EXERCISE INSTRUCTIONS - Start the copy at the line containing "-398,7 +398,7 @@" and run it through the last line of the records. Repeat each line exactly; omit pictures.

■ ■ ■ ■

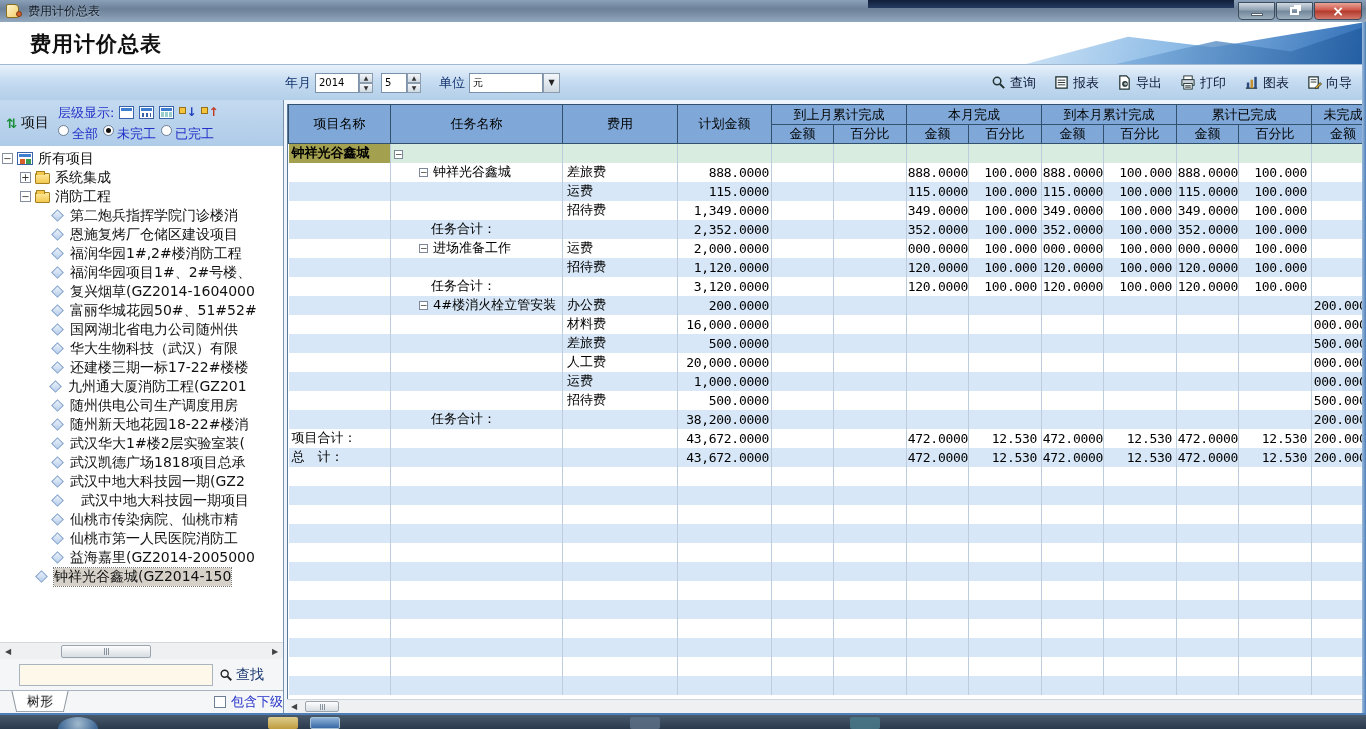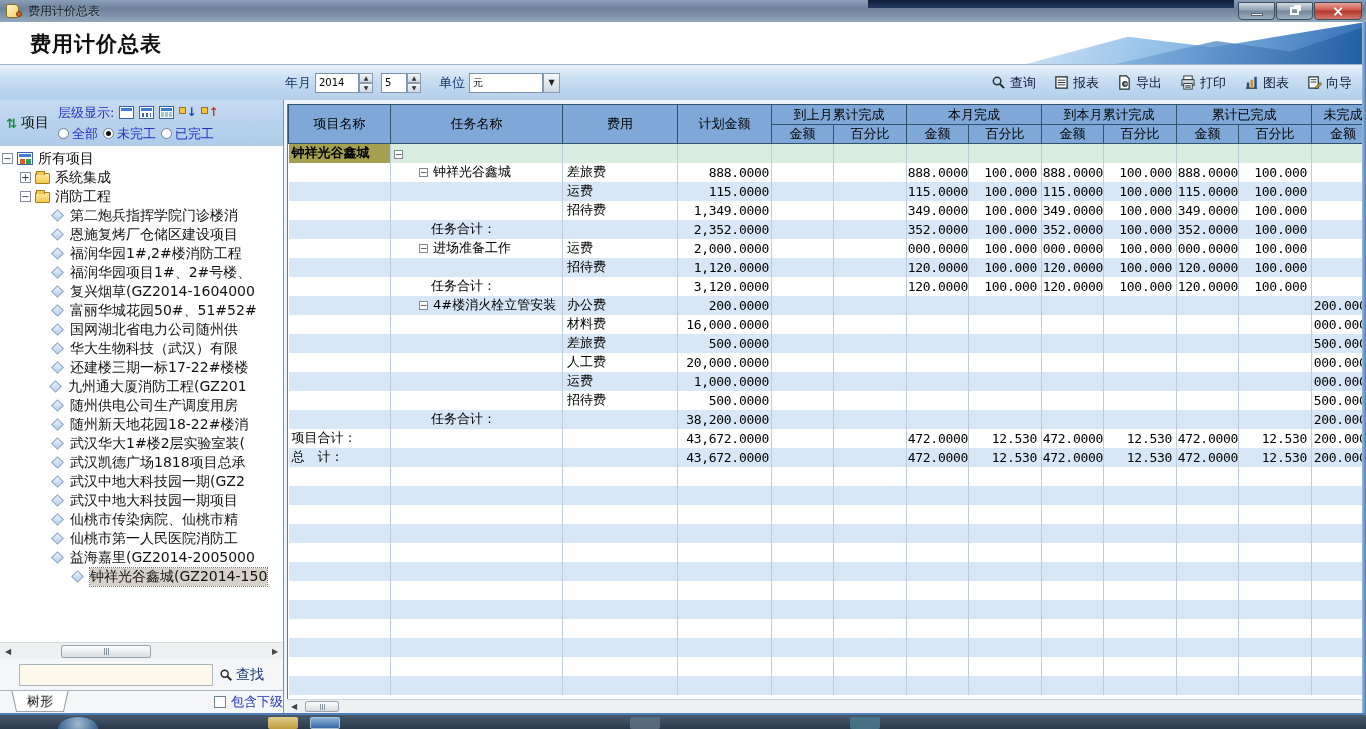--- a/index.html
+++ b/index.html
@@ -71,7 +71,7 @@
   .sort-ic .bx{display:inline-block;width:7px;height:7px;background:#f5c43a;border:1px solid #96701a;vertical-align:2px;}
   .sort-ic .ar{color:#1f3fbf;}
   .sort-ic .ar.up{color:#c33a1f;}
-  .radio{display:flex;align-items:center;gap:3px;color:#2330c8;}
+  .radio{display:flex;align-items:flex-start;gap:3px;color:#2330c8;}
   .radio .rb{width:11px;height:11px;border-radius:50%;border:1px solid #6b7f95;background:#fff;position:relative;}
   .radio .rb.on::after{content:"";position:absolute;left:2px;top:2px;width:5px;height:5px;border-radius:50%;background:#111;}
   

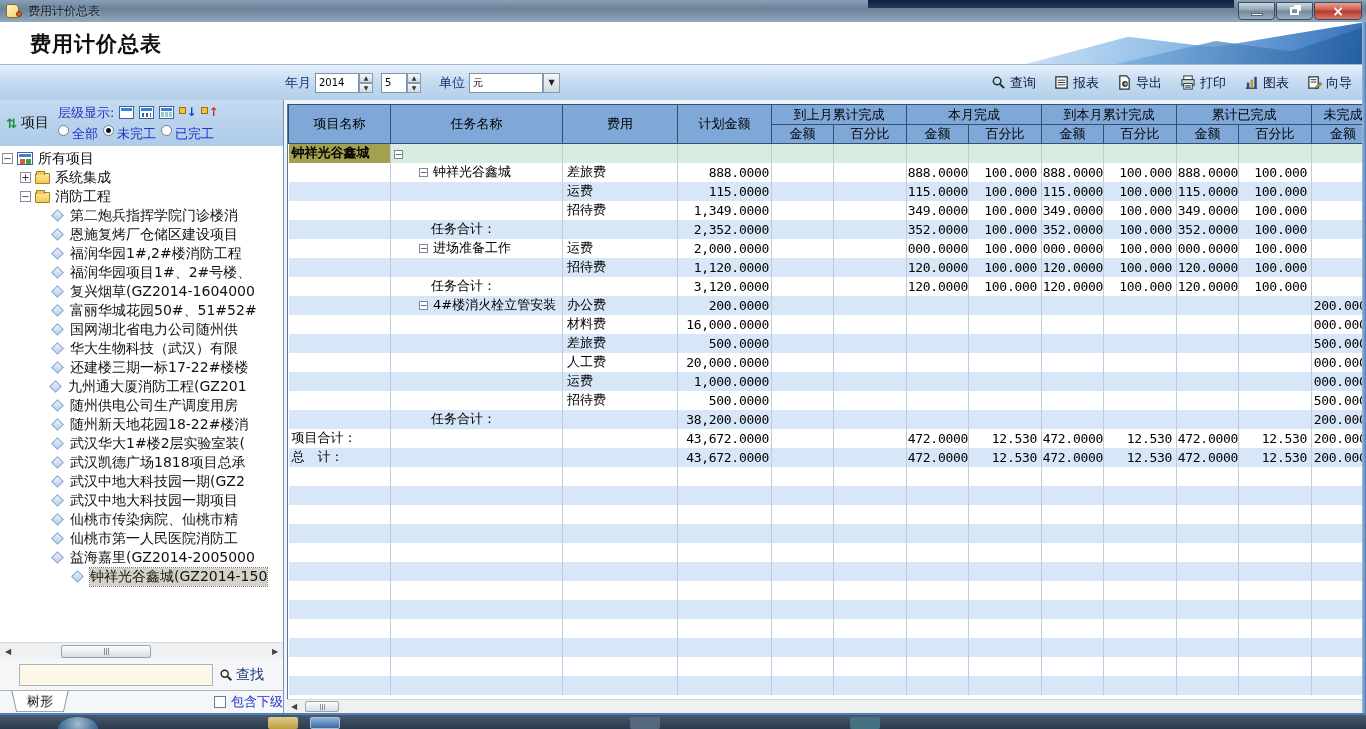--- a/index.html
+++ b/index.html
@@ -398,7 +398,7 @@
             </span>
             <span class="lbl">武汉中地大科技园一期(GZ2</span>
           </div>
-          <div class="ti" style="padding-left: 50px;">
+          <div class="ti" style="padding-left: 50px; gap: 11px;">
             <span class="icon">
               <span class="leaf-d"></span>
             </span>

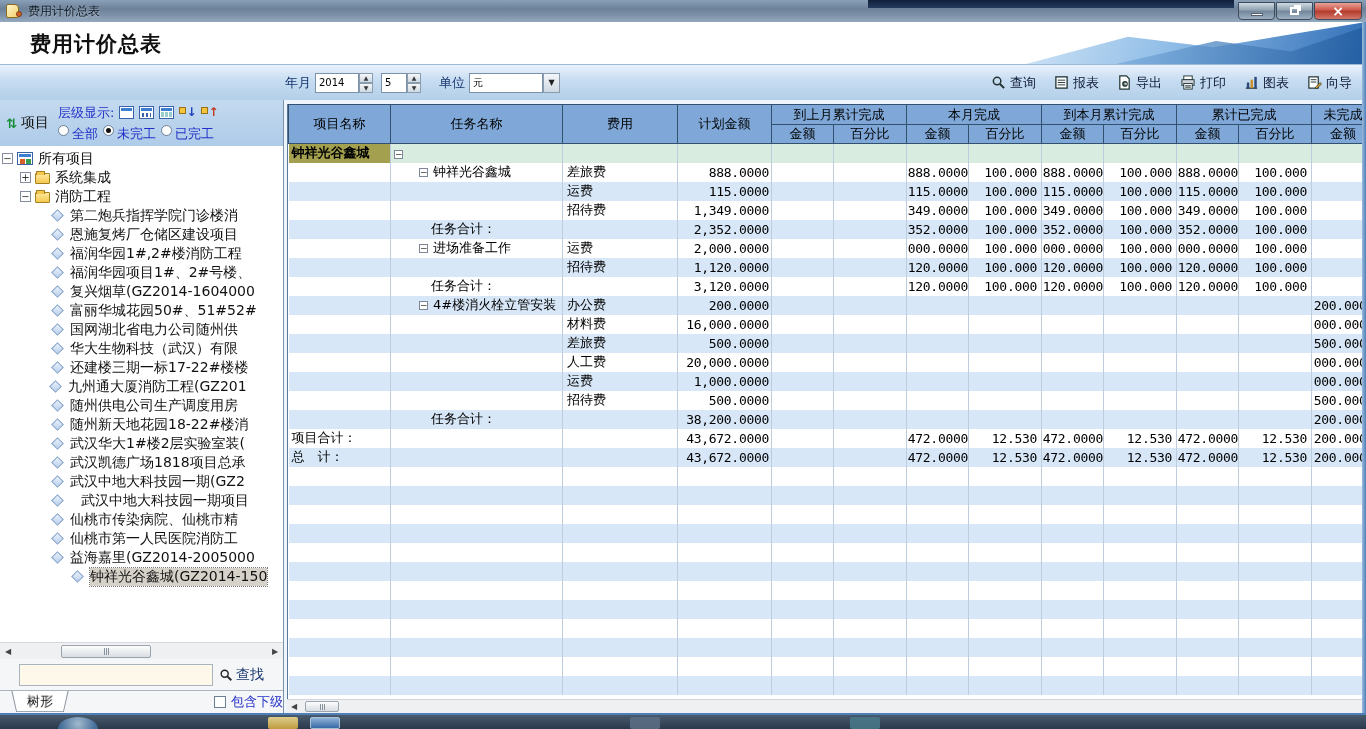--- a/index.html
+++ b/index.html
@@ -422,7 +422,7 @@
             </span>
             <span class="lbl">益海嘉里(GZ2014-2005000</span>
           </div>
-          <div class="ti sel" style="padding-left: 70px;">
+          <div class="ti sel" style="padding-left: 34px;">
             <span class="icon">
               <span class="leaf-d"></span>
             </span>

■ ■ ■ ■

SOLUTION FOR THIS PROBLEM -
@@ -398,7 +398,7 @@
             </span>
             <span class="lbl">武汉中地大科技园一期(GZ2</span>
           </div>
-          <div class="ti" style="padding-left: 50px;">
+          <div class="ti" style="padding-left: 50px; gap: 11px;">
             <span class="icon">
               <span class="leaf-d"></span>
             </span>

--- a/index.html
+++ b/index.html
@@ -422,7 +422,7 @@
             </span>
             <span class="lbl">益海嘉里(GZ2014-2005000</span>
           </div>
-          <div class="ti sel" style="padding-left: 70px;">
+          <div class="ti sel" style="padding-left: 34px;">
             <span class="icon">
               <span class="leaf-d"></span>
             </span>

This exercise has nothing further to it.